▶ _Your task_
Copy each line below without leaving any out.

▶ _Supplied records_
Start of Block
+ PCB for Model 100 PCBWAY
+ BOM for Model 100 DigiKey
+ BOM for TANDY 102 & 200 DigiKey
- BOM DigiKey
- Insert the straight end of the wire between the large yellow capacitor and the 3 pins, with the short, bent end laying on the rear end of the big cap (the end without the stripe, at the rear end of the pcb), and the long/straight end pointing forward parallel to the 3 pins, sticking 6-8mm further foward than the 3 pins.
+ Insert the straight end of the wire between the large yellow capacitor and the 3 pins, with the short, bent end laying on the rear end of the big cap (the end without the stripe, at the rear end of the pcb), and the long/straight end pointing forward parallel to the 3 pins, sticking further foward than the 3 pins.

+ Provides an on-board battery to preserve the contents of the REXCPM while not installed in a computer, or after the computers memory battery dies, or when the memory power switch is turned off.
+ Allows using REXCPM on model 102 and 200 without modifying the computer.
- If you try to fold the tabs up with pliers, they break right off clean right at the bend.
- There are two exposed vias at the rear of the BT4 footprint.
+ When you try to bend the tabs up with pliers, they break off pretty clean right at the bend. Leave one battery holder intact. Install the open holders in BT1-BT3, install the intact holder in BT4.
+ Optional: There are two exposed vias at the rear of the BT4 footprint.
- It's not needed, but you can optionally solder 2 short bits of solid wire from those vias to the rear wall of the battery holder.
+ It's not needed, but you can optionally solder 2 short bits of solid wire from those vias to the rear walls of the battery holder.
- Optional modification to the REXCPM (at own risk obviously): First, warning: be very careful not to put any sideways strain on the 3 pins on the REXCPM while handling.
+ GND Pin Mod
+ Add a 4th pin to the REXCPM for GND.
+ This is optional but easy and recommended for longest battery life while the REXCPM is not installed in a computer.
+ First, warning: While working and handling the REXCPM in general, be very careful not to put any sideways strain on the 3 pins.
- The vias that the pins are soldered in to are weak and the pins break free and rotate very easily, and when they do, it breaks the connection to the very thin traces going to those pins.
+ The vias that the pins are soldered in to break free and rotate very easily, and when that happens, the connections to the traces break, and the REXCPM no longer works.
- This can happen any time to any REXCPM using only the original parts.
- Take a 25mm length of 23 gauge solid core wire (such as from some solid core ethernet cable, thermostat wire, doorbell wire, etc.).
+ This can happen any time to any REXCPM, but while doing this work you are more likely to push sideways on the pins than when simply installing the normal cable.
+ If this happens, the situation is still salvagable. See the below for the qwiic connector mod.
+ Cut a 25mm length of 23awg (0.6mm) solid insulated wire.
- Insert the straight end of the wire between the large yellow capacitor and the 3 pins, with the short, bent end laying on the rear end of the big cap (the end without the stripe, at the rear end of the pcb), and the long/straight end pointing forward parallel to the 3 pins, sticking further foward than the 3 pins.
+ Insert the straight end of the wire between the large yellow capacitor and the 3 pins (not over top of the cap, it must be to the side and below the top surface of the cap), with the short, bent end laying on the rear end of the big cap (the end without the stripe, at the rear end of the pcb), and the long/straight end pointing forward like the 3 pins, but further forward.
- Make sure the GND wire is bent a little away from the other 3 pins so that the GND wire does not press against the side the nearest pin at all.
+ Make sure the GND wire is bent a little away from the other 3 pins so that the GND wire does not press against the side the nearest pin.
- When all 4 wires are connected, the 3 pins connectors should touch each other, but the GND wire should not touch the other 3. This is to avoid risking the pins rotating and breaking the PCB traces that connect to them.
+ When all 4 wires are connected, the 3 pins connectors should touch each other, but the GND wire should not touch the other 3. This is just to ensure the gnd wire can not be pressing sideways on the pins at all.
End of Block
▶ _Task response_
+ PCB for Model 100 PCBWAY
+ BOM for Model 100 DigiKey
+ BOM for TANDY 102 & 200 DigiKey
- BOM DigiKey
- Insert the straight end of the wire between the large yellow capacitor and the 3 pins, with the short, bent end laying on the rear end of the big cap (the end without the stripe, at the rear end of the pcb), and the long/straight end pointing forward parallel to the 3 pins, sticking 6-8mm further foward than the 3 pins.
+ Insert the straight end of the wire between the large yellow capacitor and the 3 pins, with the short, bent end laying on the rear end of the big cap (the end without the stripe, at the rear end of the pcb), and the long/straight end pointing forward parallel to the 3 pins, sticking further foward than the 3 pins.

+ Provides an on-board battery to preserve the contents of the REXCPM while not installed in a computer, or after the computers memory battery dies, or when the memory power switch is turned off.
+ Allows using REXCPM on model 102 and 200 without modifying the computer.
- If you try to fold the tabs up with pliers, they break right off clean right at the bend.
- There are two exposed vias at the rear of the BT4 footprint.
+ When you try to bend the tabs up with pliers, they break off pretty clean right at the bend. Leave one battery holder intact. Install the open holders in BT1-BT3, install the intact holder in BT4.
+ Optional: There are two exposed vias at the rear of the BT4 footprint.
- It's not needed, but you can optionally solder 2 short bits of solid wire from those vias to the rear wall of the battery holder.
+ It's not needed, but you can optionally solder 2 short bits of solid wire from those vias to the rear walls of the battery holder.
- Optional modification to the REXCPM (at own risk obviously): First, warning: be very careful not to put any sideways strain on the 3 pins on the REXCPM while handling.
+ GND Pin Mod
+ Add a 4th pin to the REXCPM for GND.
+ This is optional but easy and recommended for longest battery life while the REXCPM is not installed in a computer.
+ First, warning: While working and handling the REXCPM in general, be very careful not to put any sideways strain on the 3 pins.
- The vias that the pins are soldered in to are weak and the pins break free and rotate very easily, and when they do, it breaks the connection to the very thin traces going to those pins.
+ The vias that the pins are soldered in to break free and rotate very easily, and when that happens, the connections to the traces break, and the REXCPM no longer works.
- This can happen any time to any REXCPM using only the original parts.
- Take a 25mm length of 23 gauge solid core wire (such as from some solid core ethernet cable, thermostat wire, doorbell wire, etc.).
+ This can happen any time to any REXCPM, but while doing this work you are more likely to push sideways on the pins than when simply installing the normal cable.
+ If this happens, the situation is still salvagable. See the below for the qwiic connector mod.
+ Cut a 25mm length of 23awg (0.6mm) solid insulated wire.
- Insert the straight end of the wire between the large yellow capacitor and the 3 pins, with the short, bent end laying on the rear end of the big cap (the end without the stripe, at the rear end of the pcb), and the long/straight end pointing forward parallel to the 3 pins, sticking further foward than the 3 pins.
+ Insert the straight end of the wire between the large yellow capacitor and the 3 pins (not over top of the cap, it must be to the side and below the top surface of the cap), with the short, bent end laying on the rear end of the big cap (the end without the stripe, at the rear end of the pcb), and the long/straight end pointing forward like the 3 pins, but further forward.
- Make sure the GND wire is bent a little away from the other 3 pins so that the GND wire does not press against the side the nearest pin at all.
+ Make sure the GND wire is bent a little away from the other 3 pins so that the GND wire does not press against the side the nearest pin.
- When all 4 wires are connected, the 3 pins connectors should touch each other, but the GND wire should not touch the other 3. This is to avoid risking the pins rotating and breaking the PCB traces that connect to them.
+ When all 4 wires are connected, the 3 pins connectors should touch each other, but the GND wire should not touch the other 3. This is just to ensure the gnd wire can not be pressing sideways on the pins at all.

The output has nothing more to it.